**WORK TO BE COMPLETED**
Of all the lines below, return only those starting with the line holding "[652,1296,924,1311] // 3." and going on through the line holding "[487,389,769,407] [487,417,768,434] [487,444,735,457]", exactly as written.

**INFORMATION SUPPLIED**
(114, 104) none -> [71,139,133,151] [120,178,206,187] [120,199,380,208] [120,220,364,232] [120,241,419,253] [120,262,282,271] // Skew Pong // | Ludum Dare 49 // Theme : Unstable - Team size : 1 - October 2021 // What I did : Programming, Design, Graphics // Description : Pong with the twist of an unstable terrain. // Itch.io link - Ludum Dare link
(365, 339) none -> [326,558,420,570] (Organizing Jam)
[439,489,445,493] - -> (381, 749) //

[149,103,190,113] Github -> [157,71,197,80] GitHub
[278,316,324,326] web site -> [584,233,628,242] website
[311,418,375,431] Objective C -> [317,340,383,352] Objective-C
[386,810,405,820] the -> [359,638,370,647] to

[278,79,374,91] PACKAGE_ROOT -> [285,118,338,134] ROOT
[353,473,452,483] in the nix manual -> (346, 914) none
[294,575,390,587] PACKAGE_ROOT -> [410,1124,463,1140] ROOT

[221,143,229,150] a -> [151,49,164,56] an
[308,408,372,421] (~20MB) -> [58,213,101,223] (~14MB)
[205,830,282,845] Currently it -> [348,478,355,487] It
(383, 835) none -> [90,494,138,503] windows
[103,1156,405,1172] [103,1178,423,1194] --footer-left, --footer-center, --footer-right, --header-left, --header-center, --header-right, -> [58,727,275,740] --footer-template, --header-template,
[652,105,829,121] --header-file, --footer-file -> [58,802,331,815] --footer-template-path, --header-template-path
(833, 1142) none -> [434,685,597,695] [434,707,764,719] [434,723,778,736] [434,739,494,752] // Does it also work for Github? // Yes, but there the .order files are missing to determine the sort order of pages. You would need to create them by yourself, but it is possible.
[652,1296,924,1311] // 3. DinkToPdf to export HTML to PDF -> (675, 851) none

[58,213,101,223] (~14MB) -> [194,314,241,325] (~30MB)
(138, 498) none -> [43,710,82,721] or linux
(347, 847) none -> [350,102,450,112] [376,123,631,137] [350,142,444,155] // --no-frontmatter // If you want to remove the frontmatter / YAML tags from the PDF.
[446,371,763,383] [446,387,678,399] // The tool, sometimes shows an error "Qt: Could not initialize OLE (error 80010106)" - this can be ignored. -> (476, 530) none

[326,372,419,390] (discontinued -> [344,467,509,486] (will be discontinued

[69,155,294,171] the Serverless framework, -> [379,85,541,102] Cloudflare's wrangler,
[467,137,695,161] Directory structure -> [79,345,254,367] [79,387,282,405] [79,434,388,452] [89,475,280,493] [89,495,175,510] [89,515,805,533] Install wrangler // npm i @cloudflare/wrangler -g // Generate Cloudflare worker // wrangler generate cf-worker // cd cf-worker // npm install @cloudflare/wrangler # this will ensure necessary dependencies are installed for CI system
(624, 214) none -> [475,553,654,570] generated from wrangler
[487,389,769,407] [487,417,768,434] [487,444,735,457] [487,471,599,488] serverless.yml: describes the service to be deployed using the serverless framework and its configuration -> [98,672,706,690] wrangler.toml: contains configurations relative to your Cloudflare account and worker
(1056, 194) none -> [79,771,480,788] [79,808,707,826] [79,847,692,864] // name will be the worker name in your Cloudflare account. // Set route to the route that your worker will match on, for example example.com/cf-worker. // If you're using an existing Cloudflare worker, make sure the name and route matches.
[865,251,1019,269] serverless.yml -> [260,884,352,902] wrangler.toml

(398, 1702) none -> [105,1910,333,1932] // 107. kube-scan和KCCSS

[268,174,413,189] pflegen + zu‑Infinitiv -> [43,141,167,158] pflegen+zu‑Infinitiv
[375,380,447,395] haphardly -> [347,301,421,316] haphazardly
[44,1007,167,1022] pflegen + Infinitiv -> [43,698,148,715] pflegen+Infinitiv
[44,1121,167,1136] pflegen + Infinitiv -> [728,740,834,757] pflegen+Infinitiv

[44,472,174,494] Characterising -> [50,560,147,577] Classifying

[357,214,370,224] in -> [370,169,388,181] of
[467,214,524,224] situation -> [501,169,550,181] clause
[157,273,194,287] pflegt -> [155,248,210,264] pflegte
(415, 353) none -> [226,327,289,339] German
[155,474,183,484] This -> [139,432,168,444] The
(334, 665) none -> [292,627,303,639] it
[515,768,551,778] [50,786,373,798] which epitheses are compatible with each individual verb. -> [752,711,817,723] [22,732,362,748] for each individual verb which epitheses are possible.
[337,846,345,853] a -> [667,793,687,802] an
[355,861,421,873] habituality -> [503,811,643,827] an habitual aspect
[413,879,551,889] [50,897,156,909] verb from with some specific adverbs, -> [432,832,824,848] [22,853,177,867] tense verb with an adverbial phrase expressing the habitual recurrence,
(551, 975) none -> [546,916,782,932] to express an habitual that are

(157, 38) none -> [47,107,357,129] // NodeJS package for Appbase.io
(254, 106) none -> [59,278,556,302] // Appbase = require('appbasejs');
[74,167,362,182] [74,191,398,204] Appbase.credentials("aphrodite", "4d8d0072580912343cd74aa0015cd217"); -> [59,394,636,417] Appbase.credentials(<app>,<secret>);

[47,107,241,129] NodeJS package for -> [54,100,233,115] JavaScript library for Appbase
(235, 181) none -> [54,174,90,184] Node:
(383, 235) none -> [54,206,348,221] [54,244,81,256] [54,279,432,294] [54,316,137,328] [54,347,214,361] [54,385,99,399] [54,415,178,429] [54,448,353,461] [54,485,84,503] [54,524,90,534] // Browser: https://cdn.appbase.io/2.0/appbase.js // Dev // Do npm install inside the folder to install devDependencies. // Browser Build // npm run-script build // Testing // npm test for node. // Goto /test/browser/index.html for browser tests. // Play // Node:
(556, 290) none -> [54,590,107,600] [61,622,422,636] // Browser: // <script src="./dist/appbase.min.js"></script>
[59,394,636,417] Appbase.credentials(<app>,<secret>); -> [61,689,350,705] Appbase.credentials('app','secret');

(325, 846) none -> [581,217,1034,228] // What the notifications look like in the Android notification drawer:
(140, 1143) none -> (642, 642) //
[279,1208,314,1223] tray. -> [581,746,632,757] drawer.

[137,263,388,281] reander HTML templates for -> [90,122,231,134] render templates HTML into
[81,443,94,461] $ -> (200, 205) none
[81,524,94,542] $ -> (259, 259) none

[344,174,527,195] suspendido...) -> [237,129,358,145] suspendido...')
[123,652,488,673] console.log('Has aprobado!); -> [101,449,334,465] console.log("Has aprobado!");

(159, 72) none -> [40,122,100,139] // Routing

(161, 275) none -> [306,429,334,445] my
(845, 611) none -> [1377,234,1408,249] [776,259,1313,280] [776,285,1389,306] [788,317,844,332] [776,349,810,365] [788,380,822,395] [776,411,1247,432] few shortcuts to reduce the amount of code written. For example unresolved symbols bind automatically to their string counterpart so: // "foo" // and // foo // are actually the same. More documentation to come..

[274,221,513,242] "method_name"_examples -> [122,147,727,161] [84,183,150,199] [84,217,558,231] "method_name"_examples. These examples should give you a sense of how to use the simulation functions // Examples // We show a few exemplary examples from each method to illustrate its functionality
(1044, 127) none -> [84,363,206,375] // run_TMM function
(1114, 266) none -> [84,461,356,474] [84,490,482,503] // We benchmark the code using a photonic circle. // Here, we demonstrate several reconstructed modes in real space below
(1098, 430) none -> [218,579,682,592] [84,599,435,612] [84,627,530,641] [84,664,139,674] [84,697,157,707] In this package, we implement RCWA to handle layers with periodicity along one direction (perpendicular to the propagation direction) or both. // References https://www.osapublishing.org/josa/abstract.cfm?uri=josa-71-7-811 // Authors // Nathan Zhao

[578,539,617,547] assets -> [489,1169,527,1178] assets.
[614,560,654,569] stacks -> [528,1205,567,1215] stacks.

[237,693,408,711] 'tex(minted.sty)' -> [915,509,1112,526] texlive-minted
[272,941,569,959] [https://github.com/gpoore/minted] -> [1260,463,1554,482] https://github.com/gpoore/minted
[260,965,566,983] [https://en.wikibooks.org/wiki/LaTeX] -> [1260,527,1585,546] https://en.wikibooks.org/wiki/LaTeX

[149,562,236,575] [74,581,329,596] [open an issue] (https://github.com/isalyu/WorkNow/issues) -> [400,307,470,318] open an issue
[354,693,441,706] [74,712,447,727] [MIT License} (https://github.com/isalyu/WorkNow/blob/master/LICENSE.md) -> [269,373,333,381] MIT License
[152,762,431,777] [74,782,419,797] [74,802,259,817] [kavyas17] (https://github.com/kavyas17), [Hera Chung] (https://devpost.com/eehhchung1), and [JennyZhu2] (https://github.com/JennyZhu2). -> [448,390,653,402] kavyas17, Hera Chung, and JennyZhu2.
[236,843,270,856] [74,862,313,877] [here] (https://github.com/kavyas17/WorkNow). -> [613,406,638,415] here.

**SOLUTION TO THE EXERCISE**
[652,1296,924,1311] // 3. DinkToPdf to export HTML to PDF -> (675, 851) none

[58,213,101,223] (~14MB) -> [194,314,241,325] (~30MB)
(138, 498) none -> [43,710,82,721] or linux
(347, 847) none -> [350,102,450,112] [376,123,631,137] [350,142,444,155] // --no-frontmatter // If you want to remove the frontmatter / YAML tags from the PDF.
[446,371,763,383] [446,387,678,399] // The tool, sometimes shows an error "Qt: Could not initialize OLE (error 80010106)" - this can be ignored. -> (476, 530) none

[326,372,419,390] (discontinued -> [344,467,509,486] (will be discontinued

[69,155,294,171] the Serverless framework, -> [379,85,541,102] Cloudflare's wrangler,
[467,137,695,161] Directory structure -> [79,345,254,367] [79,387,282,405] [79,434,388,452] [89,475,280,493] [89,495,175,510] [89,515,805,533] Install wrangler // npm i @cloudflare/wrangler -g // Generate Cloudflare worker // wrangler generate cf-worker // cd cf-worker // npm install @cloudflare/wrangler # this will ensure necessary dependencies are installed for CI system
(624, 214) none -> [475,553,654,570] generated from wrangler
[487,389,769,407] [487,417,768,434] [487,444,735,457] [487,471,599,488] serverless.yml: describes the service to be deployed using the serverless framework and its configuration -> [98,672,706,690] wrangler.toml: contains configurations relative to your Cloudflare account and worker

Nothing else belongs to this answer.